- Frankville School
- U.S. National Register of Historic Places
- The building in 2021
- Location: State Street Frankville, Iowa
- Coordinates: 43°11′28″N 91°37′18″W﻿ / ﻿43.19111°N 91.62167°W
- Built: 1872
- Built by: W.H. Hopper
- NRHP reference No.: 78001272
- Added to NRHP: November 14, 1978

= Frankville School =

Frankville School, also known as the Frankville Museum, is a historic structure located in the unincorporated community of Frankville, Iowa, United States. It was built in 1872 by W.H. Hopper, replacing an older building from the mid-1850s. It is a two-story, stone vernacular structure, capped with a gable roof. The stone is rock-faced ashlar limestone. The stones on the front facade are carefully dressed compared with those on the other elevations. The lintels and window sills are blocks of rock-faced stone, except for those on the front. On the front, carefully dressed stone voussoirs and keystones are used for the round arches for the main entrance and the window above. High school classes were added in the 1920s. In 1958 the school was reduced to kindergarten and 7th and 8th grades. It closed in 1962. The following year the Winneshiek County Historical Society acquired the building and operated a museum in it. It remains in the community's park.

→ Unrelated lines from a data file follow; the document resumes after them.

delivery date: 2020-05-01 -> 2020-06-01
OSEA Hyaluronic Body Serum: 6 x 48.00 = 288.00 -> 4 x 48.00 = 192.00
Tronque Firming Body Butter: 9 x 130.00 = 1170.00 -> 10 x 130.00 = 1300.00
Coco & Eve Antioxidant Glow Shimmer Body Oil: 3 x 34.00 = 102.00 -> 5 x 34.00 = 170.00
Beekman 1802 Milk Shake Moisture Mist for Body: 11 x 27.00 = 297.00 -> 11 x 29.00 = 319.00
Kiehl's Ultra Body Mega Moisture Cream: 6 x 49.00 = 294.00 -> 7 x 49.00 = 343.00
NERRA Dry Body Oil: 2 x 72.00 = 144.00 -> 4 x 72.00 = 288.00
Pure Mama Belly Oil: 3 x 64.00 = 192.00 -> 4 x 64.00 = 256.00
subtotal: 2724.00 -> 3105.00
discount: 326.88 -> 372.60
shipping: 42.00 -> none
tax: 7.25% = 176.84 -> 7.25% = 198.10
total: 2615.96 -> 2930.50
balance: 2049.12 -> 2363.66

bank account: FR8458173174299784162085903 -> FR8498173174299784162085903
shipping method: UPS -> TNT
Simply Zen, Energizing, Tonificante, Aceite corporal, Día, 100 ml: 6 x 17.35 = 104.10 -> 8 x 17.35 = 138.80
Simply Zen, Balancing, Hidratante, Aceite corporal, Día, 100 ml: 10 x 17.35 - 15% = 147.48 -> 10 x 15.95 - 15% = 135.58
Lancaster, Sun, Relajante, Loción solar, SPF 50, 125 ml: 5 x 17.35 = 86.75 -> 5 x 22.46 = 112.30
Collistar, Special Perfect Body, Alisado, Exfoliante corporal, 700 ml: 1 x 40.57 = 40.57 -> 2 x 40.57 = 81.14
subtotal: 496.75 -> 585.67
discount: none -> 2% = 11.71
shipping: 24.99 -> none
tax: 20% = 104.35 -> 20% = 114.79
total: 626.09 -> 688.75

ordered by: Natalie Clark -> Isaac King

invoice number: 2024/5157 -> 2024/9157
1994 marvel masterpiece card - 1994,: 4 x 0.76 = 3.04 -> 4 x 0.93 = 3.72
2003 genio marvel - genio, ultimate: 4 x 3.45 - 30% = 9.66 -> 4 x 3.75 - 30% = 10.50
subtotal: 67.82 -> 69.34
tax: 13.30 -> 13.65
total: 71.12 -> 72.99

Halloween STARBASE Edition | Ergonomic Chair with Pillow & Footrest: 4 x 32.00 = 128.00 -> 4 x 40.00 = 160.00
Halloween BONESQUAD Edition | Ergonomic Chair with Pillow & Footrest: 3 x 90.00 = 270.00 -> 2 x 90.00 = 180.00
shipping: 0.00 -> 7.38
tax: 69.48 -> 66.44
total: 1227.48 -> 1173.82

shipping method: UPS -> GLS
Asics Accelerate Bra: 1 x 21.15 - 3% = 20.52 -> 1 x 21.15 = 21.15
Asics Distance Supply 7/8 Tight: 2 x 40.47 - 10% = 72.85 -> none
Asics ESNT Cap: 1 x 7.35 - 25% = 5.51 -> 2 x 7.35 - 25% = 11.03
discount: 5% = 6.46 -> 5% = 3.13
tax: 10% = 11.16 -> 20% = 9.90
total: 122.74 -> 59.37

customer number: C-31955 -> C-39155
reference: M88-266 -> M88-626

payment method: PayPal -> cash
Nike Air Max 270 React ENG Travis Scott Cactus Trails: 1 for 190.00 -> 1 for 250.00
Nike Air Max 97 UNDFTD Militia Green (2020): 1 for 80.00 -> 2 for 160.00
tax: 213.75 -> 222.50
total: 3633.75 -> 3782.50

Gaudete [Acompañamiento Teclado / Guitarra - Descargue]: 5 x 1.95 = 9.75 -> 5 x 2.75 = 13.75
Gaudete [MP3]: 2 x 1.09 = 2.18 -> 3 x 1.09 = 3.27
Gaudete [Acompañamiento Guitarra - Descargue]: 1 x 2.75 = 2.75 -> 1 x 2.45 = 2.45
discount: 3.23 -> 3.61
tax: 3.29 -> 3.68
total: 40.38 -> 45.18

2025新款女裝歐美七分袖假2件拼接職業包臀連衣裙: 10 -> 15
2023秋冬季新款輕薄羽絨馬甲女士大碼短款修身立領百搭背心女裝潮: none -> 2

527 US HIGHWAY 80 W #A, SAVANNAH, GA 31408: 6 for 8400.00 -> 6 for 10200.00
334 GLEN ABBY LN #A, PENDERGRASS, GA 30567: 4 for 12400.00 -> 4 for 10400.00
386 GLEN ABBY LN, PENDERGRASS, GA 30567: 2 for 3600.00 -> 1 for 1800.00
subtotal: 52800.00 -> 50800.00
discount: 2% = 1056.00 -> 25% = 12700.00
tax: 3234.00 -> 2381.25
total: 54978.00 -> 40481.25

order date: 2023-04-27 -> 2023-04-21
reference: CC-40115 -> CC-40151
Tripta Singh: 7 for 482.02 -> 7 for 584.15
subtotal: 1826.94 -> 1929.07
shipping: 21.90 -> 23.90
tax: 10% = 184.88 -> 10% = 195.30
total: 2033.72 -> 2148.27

The building's relative uniqueness is derived from its stone construction. The vast majority of Iowa's 19th-century schoolhouses were of frame or log constriction, followed by brick. By 1874 at the peak of schoolhouse construction only 268 were stone, compared to 8,000 frame structures and about 650 that were brick. The building was listed on the National Register of Historic Places in 1978.